Wammes’ kolom
MCCW nummer 91, januari/februari 2000
Terug naar inhoud
Dit artikel is helaas alleen beschikbaar in het Engels.
part 1/23
23 steps to high resolution on MSX1

Someone once told me watching 8-bit-demos is like watching a magicians show: you know he’s just fooling the eye all along, but you never know how. But the similarities between magicians and coders go beyond that, just like magicians coders seem to think if they reveal how their effects were coded it’s not magic anymore. A real coder will lie, cheat and deceive you all in the name of fame for the impossible stunts he’s pulled out. A coder who falls beyond this just couldn’t be a real coder at all, left alone code for a real demogroup. But I’ve really never felt like that anyway.

Antti Silvast
Moving on from block city to hires-euphoria
More & Faster
Let’s talk physical

1. http://www.komkon.org/fms...

Small dictionary
retrace The period where the electron beam is refreshing the screen.
Occurs at the rate of 50 Hz/60  Hz
vblank The period where the electron beam drawing the screen is moving from the bottom of the screen back to the top of the screen.

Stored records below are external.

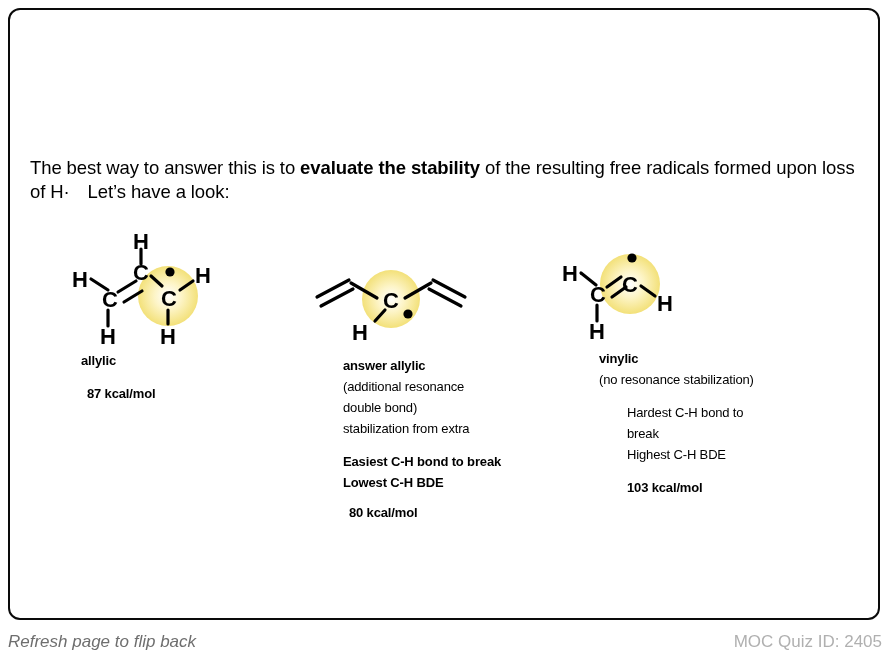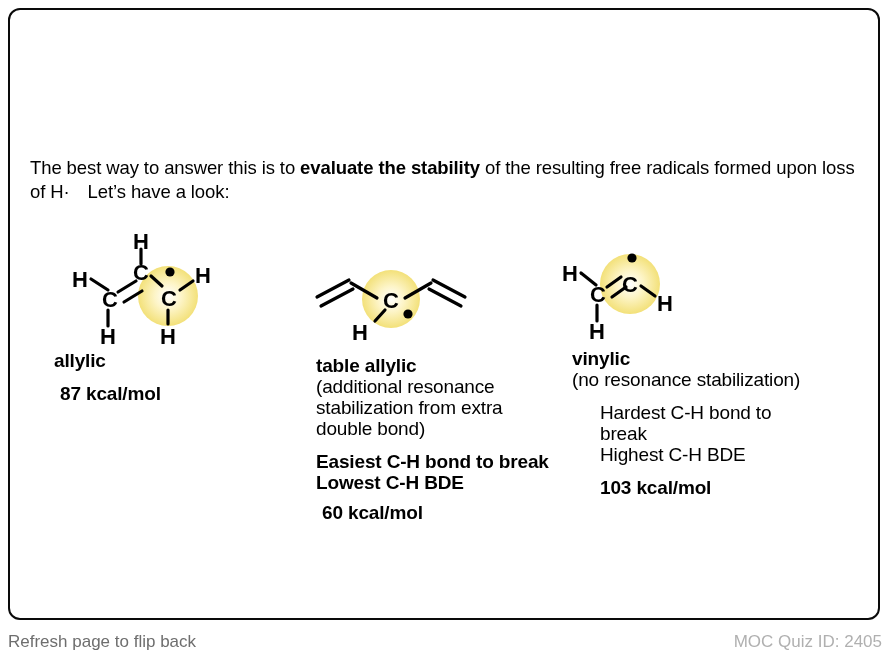--- a/index.html
+++ b/index.html
@@ -48,23 +48,24 @@
 
   
   .struct {
     position: absolute;
   }
   .struct svg { display: block; }
 
   
   .label-block {
     position: absolute;
-    font-size: 19px;
+    font-size: 13px;
     line-height: 21px;
     letter-spacing: -0.15px;
+    margin-left: 27px;
   }
   .lbl-title {
     font-weight: bold;
   }
   .lbl-sub { font-weight: normal; }
   .lbl-energy {
     font-weight: bold;
   }
   .lbl-strong { font-weight: bold; }
   .spacer-sm { height: 9px; }
@@ -81,20 +82,21 @@
     letter-spacing: -0.2px;
     white-space: nowrap;
   }
 
   
   #refresh-hint {
     position: absolute;
     left: 8px;
     top: 632px;
     font-size: 17px;
+    font-style: italic;
     color: #6e6e6e;
   }
   #quiz-id {
     position: absolute;
     right: 10px;
     top: 632px;
     font-size: 17px;
     color: #b0b0b0;
     white-space: nowrap;
   }
@@ -227,29 +229,29 @@
       </svg>
     </div>
 
     <div class="label-block" style="left:44px; top:340px; width:250px;">
       <div class="lbl-title">allylic</div>
       <div class="spacer-md"></div>
       <div class="lbl-energy" style="padding-left:6px;">87 kcal/mol</div>
     </div>
 
     <div class="label-block" style="left:306px; top:345px; width:262px;">
-      <div class="lbl-title">table allylic</div>
+      <div class="lbl-title">answer allylic</div>
       <div class="lbl-sub">(additional resonance</div>
+      <div class="lbl-sub">double bond)</div>
       <div class="lbl-sub">stabilization from extra</div>
-      <div class="lbl-sub">double bond)</div>
       <div class="spacer-md"></div>
       <div class="lbl-strong">Easiest C-H bond to break</div>
       <div class="lbl-strong">Lowest C-H BDE</div>
       <div class="spacer-sm"></div>
-      <div class="lbl-energy" style="padding-left:6px;">60 kcal/mol</div>
+      <div class="lbl-energy" style="padding-left:6px;">80 kcal/mol</div>
     </div>
 
     <div class="label-block" style="left:562px; top:338px; width:300px;">
       <div class="lbl-title">vinylic</div>
       <div class="lbl-sub">(no resonance stabilization)</div>
       <div class="spacer-md"></div>
       <div class="lbl-sub indent">Hardest C-H bond to</div>
       <div class="lbl-sub indent">break</div>
       <div class="lbl-sub indent">Highest C-H BDE</div>
       <div class="spacer-md"></div>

Generates an interrupt. Occurs at the rate of 50 Hz / 60 Hz
ram Normal ram you can access with normal Z80-memory accessing commands
vram ram-memory specifically dedicated to the video processor
vdp video display processor
sprite A hardware generated image that gets drawn in top of your pattern-based graphics with one transparent colour.
bob A software sprite
NOP No OPeration: a Z80-directive that does absolutely nothing except takes time
raster split When the screen is outputted in several frames you get a raster split: the other half of the screen is in different phase than the other
double buffering A method where you show one screen-buffer and draw to an other hidden virtual-buffer and then swap these with each other

The first thing you must realize about coding 8-bit demos is that the math involved isn’t really that complicated. Still checking out those 1240 texturemapped polygons on screen and wondering how on earth did those 8-bit-wizards manage to optimize it all to run 50 Hz on a 1 MHz machine realtime? Well, I’m sorry if I’m the first one to tell you this, but they did not. Nothing at all on 8-bit demos is neither very realtime nor optimized. Or maybe it’s realtime enough to have a realtime screen dumper, but that’s pushing it. If any optimization at all was performed, it was the precalc that was optimized in size and speed, not the actual code. That’s why I won’t go into any depths of mathematics on these articles. I’m not going to tell you how to write your own 3D-engine on the MSX because I’ve never written one myself. You must realize it doesn’t really matter how fast the precalc-algorithms are, since all they really do is precalc. Of course the faster the routine, the less time you’ll spend waiting.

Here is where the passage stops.